Kant calls the capacity to act this way
autonomy. For him, it gives human higher
worth and dignity than animals.
UTILITARIANISM- originated in late 18th
and early 19th century England as a
secular replacement for Christian
ethics. Its essential idea is that right
acts produce the greatest amount of
good for the greatest number of beings,
which is called “utility.”
The four basic tenets of Utilitarianism:
1) Consequentialism- consequences count,
not motives or intentions
2) Maximization- the number of beings
affected by consequences matters; the
more beings affected, the more important
the result.
3) A theory of value (or of “good”)- good
consequences are defined by pleasure
(hedonic utilitarianism) or what people
prefer (preference utilitarianism) or by
some other good thing.
4) A scope-of-morality premise- each being’s
happiness is to count as one and no more,
and beings who count are to be made
explicit, whether these are only humans or
all sentient creatures.
Contemporary Times:
Four Principles
1) Autonomy- refers to the right to make
decisions about one’s own life and body
without coercion by others.

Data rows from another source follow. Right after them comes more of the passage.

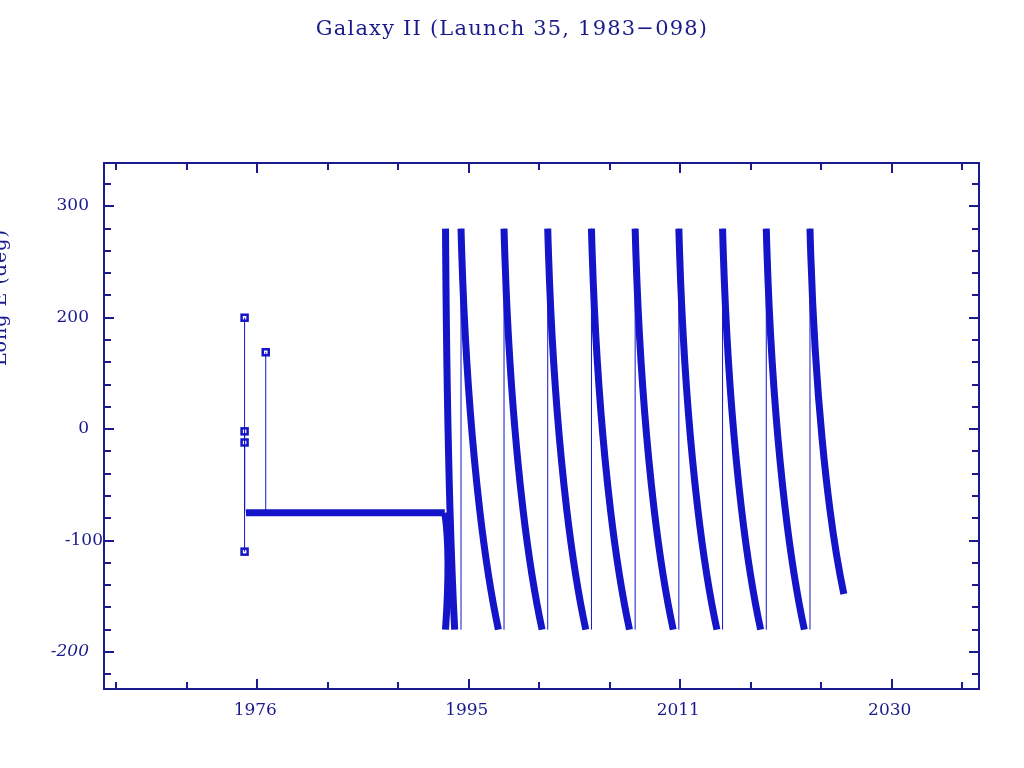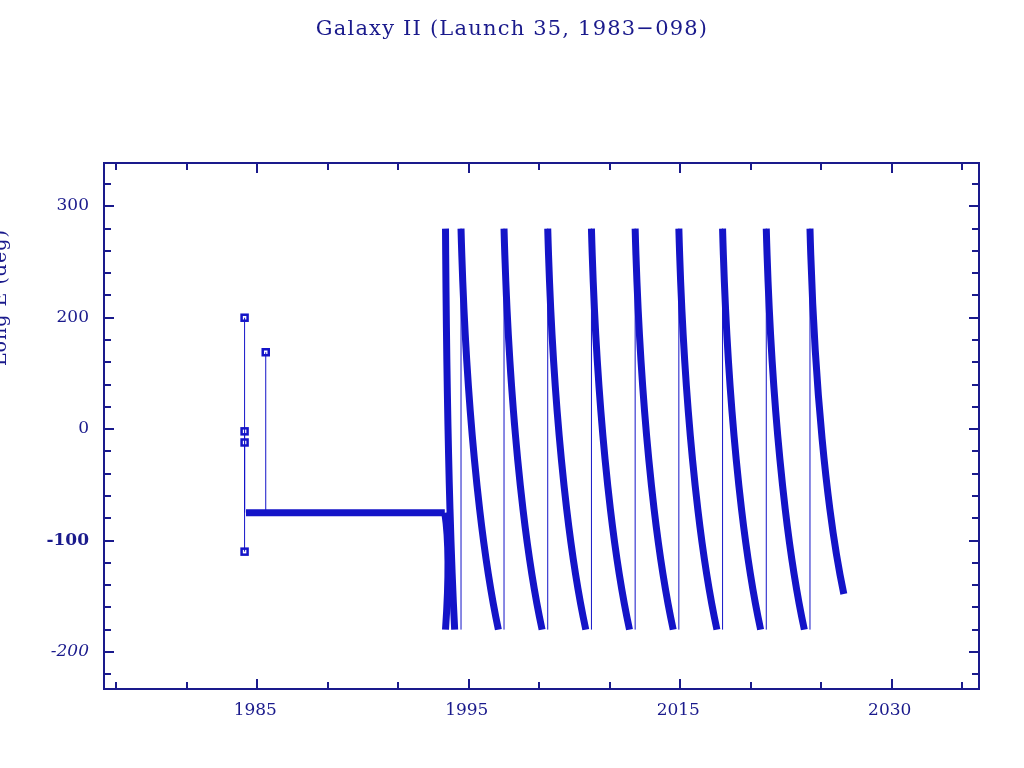"-100" div.ylab { font-weight: bold -> none; left: 29px -> 43px }
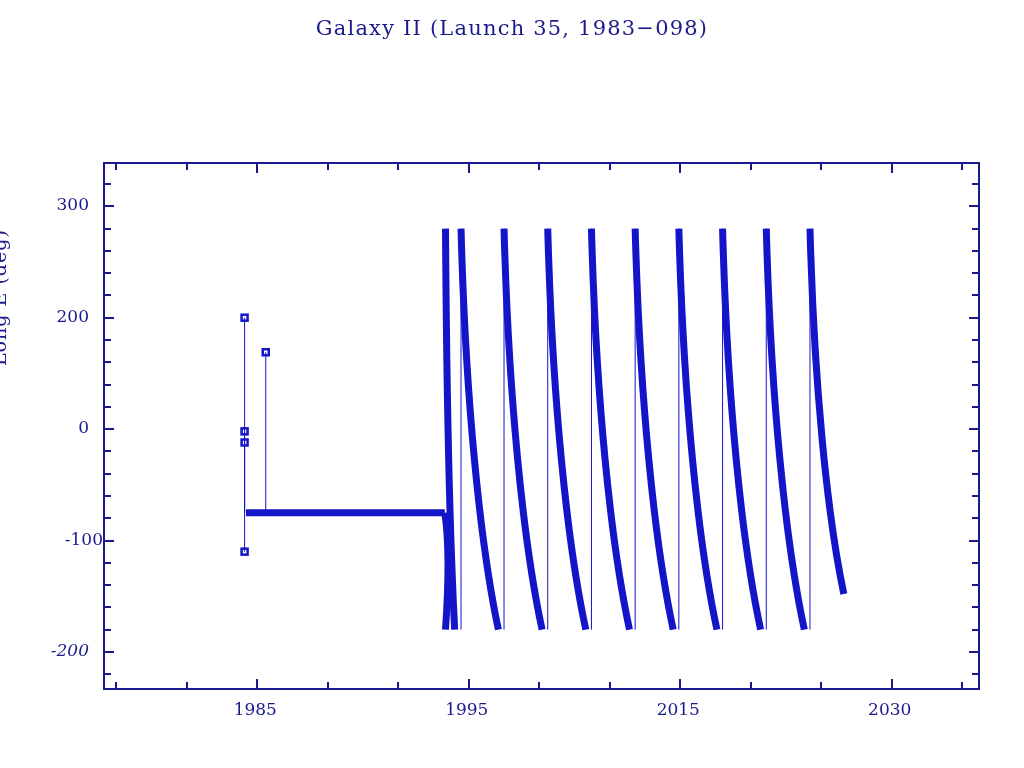"1985" div.xlab { text: 1985 -> 1976 }
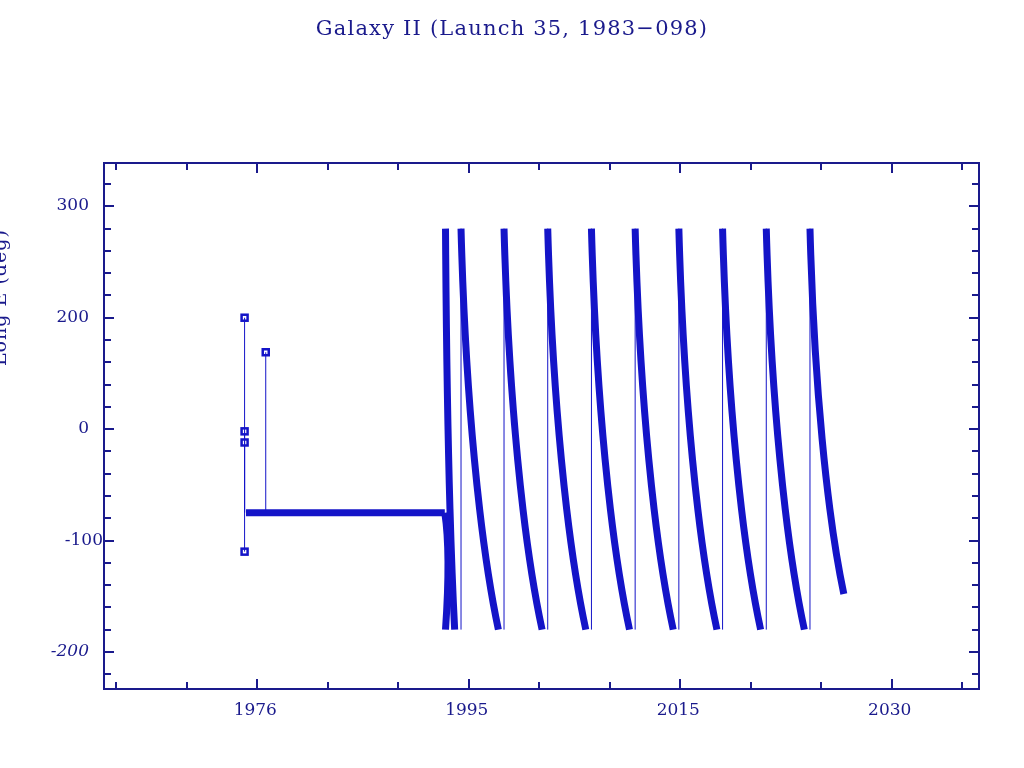"2015" div.xlab { text: 2015 -> 2011 }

It honors the
value that democracies place on allowing
individuals to make their own decisions
about whom to marry, whether to have
children, how many children to have, what
kind of career to pursue, and what kind of
life they want to live. Insofar as is possible
and to the extent that their decisions do not
harm others, individuals should be left
alone to make fundamental medical
decisions that affect their own bodies and
lives.
1. ‘I am autonomous if I rule me, and no one else rules I’ (Joel
Feinberg, quoted in Dworkin 1988, p.5).